> [INPUT FOR THIS TASK]

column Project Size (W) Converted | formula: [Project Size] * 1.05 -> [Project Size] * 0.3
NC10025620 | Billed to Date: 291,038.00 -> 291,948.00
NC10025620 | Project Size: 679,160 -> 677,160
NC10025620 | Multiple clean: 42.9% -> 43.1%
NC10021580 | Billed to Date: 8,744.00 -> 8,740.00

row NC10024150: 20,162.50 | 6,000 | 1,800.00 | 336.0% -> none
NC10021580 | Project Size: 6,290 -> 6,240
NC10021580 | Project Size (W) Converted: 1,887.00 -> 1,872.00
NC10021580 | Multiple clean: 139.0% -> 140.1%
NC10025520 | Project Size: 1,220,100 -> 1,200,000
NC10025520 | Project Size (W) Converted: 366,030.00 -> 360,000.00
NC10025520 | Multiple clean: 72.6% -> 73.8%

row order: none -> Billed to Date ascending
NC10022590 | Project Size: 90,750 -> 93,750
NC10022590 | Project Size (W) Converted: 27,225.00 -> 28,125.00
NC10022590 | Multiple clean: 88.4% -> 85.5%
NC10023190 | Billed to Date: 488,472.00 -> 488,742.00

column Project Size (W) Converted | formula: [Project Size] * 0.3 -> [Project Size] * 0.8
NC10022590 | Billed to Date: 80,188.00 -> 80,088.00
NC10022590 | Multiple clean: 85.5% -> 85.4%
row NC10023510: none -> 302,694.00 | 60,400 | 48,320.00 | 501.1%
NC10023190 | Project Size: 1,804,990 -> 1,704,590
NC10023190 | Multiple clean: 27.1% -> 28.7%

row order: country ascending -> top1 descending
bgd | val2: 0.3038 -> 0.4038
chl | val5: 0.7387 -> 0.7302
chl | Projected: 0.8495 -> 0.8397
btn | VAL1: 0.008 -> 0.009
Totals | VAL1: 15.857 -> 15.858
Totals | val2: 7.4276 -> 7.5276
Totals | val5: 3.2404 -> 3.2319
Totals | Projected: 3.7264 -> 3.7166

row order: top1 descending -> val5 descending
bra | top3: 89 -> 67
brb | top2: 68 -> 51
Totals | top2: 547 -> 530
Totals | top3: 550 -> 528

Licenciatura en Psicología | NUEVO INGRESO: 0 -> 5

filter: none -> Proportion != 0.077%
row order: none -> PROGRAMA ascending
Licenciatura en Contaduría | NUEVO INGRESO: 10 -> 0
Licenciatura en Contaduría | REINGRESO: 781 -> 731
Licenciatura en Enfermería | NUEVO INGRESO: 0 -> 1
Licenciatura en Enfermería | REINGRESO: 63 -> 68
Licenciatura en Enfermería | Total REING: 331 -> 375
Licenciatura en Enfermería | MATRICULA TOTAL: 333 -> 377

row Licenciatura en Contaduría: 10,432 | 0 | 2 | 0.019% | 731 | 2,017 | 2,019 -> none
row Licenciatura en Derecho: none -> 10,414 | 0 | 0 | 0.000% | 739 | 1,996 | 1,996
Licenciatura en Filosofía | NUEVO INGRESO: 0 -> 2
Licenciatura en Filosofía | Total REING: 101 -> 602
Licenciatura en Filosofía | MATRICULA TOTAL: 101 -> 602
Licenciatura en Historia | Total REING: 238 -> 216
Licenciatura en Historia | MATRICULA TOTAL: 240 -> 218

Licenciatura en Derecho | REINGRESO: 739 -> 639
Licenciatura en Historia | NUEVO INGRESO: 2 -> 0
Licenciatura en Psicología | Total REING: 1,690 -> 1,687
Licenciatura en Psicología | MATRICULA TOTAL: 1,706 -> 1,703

> [EXERCISE AIM] Each record is to be retyped exactly as written.

> [SOLUTION TO THIS PROBLEM]
column Project Size (W) Converted | formula: [Project Size] * 1.05 -> [Project Size] * 0.3
NC10025620 | Billed to Date: 291,038.00 -> 291,948.00
NC10025620 | Project Size: 679,160 -> 677,160
NC10025620 | Multiple clean: 42.9% -> 43.1%
NC10021580 | Billed to Date: 8,744.00 -> 8,740.00

row NC10024150: 20,162.50 | 6,000 | 1,800.00 | 336.0% -> none
NC10021580 | Project Size: 6,290 -> 6,240
NC10021580 | Project Size (W) Converted: 1,887.00 -> 1,872.00
NC10021580 | Multiple clean: 139.0% -> 140.1%
NC10025520 | Project Size: 1,220,100 -> 1,200,000
NC10025520 | Project Size (W) Converted: 366,030.00 -> 360,000.00
NC10025520 | Multiple clean: 72.6% -> 73.8%

row order: none -> Billed to Date ascending
NC10022590 | Project Size: 90,750 -> 93,750
NC10022590 | Project Size (W) Converted: 27,225.00 -> 28,125.00
NC10022590 | Multiple clean: 88.4% -> 85.5%
NC10023190 | Billed to Date: 488,472.00 -> 488,742.00

column Project Size (W) Converted | formula: [Project Size] * 0.3 -> [Project Size] * 0.8
NC10022590 | Billed to Date: 80,188.00 -> 80,088.00
NC10022590 | Multiple clean: 85.5% -> 85.4%
row NC10023510: none -> 302,694.00 | 60,400 | 48,320.00 | 501.1%
NC10023190 | Project Size: 1,804,990 -> 1,704,590
NC10023190 | Multiple clean: 27.1% -> 28.7%

row order: country ascending -> top1 descending
bgd | val2: 0.3038 -> 0.4038
chl | val5: 0.7387 -> 0.7302
chl | Projected: 0.8495 -> 0.8397
btn | VAL1: 0.008 -> 0.009
Totals | VAL1: 15.857 -> 15.858
Totals | val2: 7.4276 -> 7.5276
Totals | val5: 3.2404 -> 3.2319
Totals | Projected: 3.7264 -> 3.7166

row order: top1 descending -> val5 descending
bra | top3: 89 -> 67
brb | top2: 68 -> 51
Totals | top2: 547 -> 530
Totals | top3: 550 -> 528

Licenciatura en Psicología | NUEVO INGRESO: 0 -> 5

filter: none -> Proportion != 0.077%
row order: none -> PROGRAMA ascending
Licenciatura en Contaduría | NUEVO INGRESO: 10 -> 0
Licenciatura en Contaduría | REINGRESO: 781 -> 731
Licenciatura en Enfermería | NUEVO INGRESO: 0 -> 1
Licenciatura en Enfermería | REINGRESO: 63 -> 68
Licenciatura en Enfermería | Total REING: 331 -> 375
Licenciatura en Enfermería | MATRICULA TOTAL: 333 -> 377

row Licenciatura en Contaduría: 10,432 | 0 | 2 | 0.019% | 731 | 2,017 | 2,019 -> none
row Licenciatura en Derecho: none -> 10,414 | 0 | 0 | 0.000% | 739 | 1,996 | 1,996
Licenciatura en Filosofía | NUEVO INGRESO: 0 -> 2
Licenciatura en Filosofía | Total REING: 101 -> 602
Licenciatura en Filosofía | MATRICULA TOTAL: 101 -> 602
Licenciatura en Historia | Total REING: 238 -> 216
Licenciatura en Historia | MATRICULA TOTAL: 240 -> 218

Licenciatura en Derecho | REINGRESO: 739 -> 639
Licenciatura en Historia | NUEVO INGRESO: 2 -> 0
Licenciatura en Psicología | Total REING: 1,690 -> 1,687
Licenciatura en Psicología | MATRICULA TOTAL: 1,706 -> 1,703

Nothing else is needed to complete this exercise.